Trango (Nameless) Tower
In 1976, Trango (Nameless) Tower was first climbed by the British climber Joe Brown, along with Julian Vincent “Mo” Anthoine, Martin Boysen, and Malcolm Howellsi. There are at least eight separate routes to the summit. One notable route is Eternal Flame, first climbed on September 20, 1989 by Kurt Albert and Wolfgang Güllich. This route ascends the South-East Face of the Tower, and was climbed almost entirely free in stages, using fixed ropes to return to a base each night. This helped inaugurate an era of pure rock-climbing techniques and aesthetics on high-altitude peaks.
The West Summit of Great Trango and the Trango Pulpit were first climbed in 1999. Two separate teams, one American and one Russian, climbed the West Summit almost simultaneously, by parallel routes.
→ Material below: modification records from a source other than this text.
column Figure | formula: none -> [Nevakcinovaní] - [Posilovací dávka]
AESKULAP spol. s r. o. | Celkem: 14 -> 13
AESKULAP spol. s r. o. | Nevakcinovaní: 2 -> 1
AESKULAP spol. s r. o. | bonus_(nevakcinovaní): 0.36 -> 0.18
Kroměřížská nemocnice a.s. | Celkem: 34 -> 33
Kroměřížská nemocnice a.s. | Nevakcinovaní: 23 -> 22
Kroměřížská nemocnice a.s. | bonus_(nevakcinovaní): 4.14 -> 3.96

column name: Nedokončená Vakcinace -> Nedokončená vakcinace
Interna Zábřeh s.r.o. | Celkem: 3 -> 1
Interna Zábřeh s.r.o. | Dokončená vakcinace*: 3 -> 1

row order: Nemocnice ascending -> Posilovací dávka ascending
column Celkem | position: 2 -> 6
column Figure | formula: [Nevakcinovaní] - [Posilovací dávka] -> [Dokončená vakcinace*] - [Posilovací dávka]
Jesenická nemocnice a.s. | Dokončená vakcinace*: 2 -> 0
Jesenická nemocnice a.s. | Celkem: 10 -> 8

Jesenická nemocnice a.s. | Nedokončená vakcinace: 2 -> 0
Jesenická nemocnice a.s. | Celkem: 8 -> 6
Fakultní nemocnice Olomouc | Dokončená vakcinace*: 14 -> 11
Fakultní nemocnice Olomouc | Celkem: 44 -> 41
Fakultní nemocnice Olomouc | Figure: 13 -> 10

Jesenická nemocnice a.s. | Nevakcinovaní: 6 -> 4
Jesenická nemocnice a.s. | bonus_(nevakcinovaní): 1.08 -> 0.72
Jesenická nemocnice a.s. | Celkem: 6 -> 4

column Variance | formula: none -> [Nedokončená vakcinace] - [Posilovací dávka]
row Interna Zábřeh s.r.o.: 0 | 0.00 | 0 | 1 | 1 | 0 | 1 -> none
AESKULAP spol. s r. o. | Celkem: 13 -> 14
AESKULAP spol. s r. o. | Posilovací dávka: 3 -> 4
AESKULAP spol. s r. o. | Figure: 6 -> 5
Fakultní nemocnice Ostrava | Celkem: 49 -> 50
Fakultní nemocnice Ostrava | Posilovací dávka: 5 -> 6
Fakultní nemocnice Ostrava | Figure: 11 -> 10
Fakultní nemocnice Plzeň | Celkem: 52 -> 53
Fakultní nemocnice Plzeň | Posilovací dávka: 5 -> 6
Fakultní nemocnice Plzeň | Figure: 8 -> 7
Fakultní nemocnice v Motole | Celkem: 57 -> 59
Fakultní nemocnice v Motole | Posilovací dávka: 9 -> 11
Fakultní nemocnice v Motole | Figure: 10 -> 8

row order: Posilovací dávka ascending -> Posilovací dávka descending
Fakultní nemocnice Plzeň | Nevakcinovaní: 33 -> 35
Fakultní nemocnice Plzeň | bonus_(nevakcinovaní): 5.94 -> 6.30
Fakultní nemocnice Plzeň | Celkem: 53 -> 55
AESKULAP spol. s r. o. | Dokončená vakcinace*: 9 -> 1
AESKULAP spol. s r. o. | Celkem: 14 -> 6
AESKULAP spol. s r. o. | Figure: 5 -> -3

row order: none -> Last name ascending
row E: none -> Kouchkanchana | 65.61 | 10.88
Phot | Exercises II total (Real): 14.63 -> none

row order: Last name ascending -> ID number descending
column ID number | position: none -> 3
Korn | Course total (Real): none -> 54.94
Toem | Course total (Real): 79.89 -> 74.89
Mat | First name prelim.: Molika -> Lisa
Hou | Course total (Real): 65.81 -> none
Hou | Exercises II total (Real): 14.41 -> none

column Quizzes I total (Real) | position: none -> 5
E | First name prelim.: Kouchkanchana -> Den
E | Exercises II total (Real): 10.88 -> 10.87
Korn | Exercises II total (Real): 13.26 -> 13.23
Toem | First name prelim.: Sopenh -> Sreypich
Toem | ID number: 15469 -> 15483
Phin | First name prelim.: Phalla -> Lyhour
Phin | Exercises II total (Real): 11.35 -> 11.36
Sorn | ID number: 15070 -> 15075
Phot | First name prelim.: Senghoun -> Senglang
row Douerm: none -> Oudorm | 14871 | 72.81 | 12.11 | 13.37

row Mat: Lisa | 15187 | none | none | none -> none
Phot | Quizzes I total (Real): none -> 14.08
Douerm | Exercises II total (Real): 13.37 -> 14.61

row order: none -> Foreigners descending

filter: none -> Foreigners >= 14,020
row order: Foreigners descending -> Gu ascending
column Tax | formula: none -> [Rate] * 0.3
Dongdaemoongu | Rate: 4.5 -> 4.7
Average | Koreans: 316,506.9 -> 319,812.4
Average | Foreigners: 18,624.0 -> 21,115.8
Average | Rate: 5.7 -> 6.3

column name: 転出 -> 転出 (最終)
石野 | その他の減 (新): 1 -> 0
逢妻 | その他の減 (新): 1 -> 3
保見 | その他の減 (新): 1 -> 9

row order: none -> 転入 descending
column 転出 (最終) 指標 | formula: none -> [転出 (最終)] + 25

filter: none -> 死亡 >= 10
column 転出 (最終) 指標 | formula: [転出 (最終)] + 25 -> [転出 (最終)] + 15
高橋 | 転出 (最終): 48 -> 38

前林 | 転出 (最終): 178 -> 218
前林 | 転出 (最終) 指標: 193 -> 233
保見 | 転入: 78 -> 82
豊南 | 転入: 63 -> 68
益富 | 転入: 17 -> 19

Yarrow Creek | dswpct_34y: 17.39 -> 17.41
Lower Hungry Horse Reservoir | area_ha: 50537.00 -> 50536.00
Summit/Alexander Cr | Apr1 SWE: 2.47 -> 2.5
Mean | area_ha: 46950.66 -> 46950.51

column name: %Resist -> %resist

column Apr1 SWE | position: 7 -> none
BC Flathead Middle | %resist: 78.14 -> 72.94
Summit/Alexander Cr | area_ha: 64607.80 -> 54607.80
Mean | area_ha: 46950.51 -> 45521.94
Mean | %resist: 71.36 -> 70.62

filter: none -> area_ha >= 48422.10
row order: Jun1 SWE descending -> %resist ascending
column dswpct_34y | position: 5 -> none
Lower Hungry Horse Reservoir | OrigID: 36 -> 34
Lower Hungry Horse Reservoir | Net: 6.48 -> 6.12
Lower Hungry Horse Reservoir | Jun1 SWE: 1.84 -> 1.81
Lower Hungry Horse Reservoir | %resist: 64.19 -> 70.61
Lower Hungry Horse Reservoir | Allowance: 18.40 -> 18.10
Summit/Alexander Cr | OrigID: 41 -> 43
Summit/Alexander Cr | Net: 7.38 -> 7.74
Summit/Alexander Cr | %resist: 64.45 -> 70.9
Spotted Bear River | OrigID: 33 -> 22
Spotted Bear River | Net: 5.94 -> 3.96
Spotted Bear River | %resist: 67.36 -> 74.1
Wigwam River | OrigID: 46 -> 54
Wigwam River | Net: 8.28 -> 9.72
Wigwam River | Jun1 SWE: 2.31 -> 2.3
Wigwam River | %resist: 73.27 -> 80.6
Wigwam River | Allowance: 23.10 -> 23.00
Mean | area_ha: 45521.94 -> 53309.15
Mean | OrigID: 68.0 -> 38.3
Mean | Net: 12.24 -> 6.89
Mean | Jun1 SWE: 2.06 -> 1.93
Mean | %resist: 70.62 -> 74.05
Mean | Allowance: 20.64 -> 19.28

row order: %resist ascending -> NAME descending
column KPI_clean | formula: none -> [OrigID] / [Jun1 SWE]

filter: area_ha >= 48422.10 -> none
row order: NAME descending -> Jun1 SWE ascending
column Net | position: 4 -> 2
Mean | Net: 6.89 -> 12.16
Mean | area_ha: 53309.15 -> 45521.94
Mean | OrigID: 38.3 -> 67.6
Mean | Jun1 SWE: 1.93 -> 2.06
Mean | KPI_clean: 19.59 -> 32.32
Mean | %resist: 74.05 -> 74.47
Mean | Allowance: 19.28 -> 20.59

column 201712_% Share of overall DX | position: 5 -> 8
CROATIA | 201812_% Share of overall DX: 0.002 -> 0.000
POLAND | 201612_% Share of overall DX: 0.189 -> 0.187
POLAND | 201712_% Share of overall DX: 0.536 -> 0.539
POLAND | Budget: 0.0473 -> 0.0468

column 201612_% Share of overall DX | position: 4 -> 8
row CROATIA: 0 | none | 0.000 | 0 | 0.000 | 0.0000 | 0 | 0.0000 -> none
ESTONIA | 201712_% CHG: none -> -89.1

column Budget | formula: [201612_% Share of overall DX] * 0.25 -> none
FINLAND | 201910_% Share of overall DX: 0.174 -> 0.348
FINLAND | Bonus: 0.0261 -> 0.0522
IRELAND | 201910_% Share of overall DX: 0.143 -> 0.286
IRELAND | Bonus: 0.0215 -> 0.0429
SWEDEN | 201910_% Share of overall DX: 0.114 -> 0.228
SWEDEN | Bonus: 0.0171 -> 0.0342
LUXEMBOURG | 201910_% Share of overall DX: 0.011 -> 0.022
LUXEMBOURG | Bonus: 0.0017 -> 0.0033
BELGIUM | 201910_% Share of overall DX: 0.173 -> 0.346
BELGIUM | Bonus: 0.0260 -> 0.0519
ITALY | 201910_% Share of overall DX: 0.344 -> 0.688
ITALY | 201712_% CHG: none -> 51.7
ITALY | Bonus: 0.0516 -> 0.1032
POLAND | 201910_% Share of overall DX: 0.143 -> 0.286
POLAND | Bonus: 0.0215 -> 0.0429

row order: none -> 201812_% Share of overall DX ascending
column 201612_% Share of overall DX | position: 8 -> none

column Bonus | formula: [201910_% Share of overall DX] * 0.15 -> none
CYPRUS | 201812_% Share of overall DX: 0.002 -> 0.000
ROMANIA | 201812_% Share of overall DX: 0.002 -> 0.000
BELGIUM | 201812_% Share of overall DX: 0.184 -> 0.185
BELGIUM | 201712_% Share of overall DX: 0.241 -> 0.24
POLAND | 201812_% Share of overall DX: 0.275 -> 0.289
The American team of Stuart Alexander “Alex” Lowe, Jared Ogden, and Mark Synnott climbed a long, highly technical line they called “Parallel Worlds.” They reported difficulties up to 5.11 and A4. Less than two months after his climb of Great Trango, Alex Lowe, who was considered as one of his generation’s finest all-around mountaineers, perished in a massive slab avalanche in Tibet on October 5, 1999. The Russian team of Yuri Koshelenko, Igor Potan’kin, Alexandr Odintsov, and Ivan Samoilenko climbed a route called Eclissi, and encountered similar technical challenges. Both climbs were nominated for the prestigious Piolet d’or Award in 1999.
The Norwegian team of Robert Caspersen, Gunnar Karlsen, Per L Skjerven, and Einar Wold climbed the “Pulpit” over a total of 38 days on the wall. The team reported of difficulties up to A4/5.11.
Another route over the Trango Pulpit was climbed in 1999 by the Czechoslovak team of Michal Drasar, Jaro Dutka, Tomas Rinn, Pavel Weisser, and Ivo Wondracek.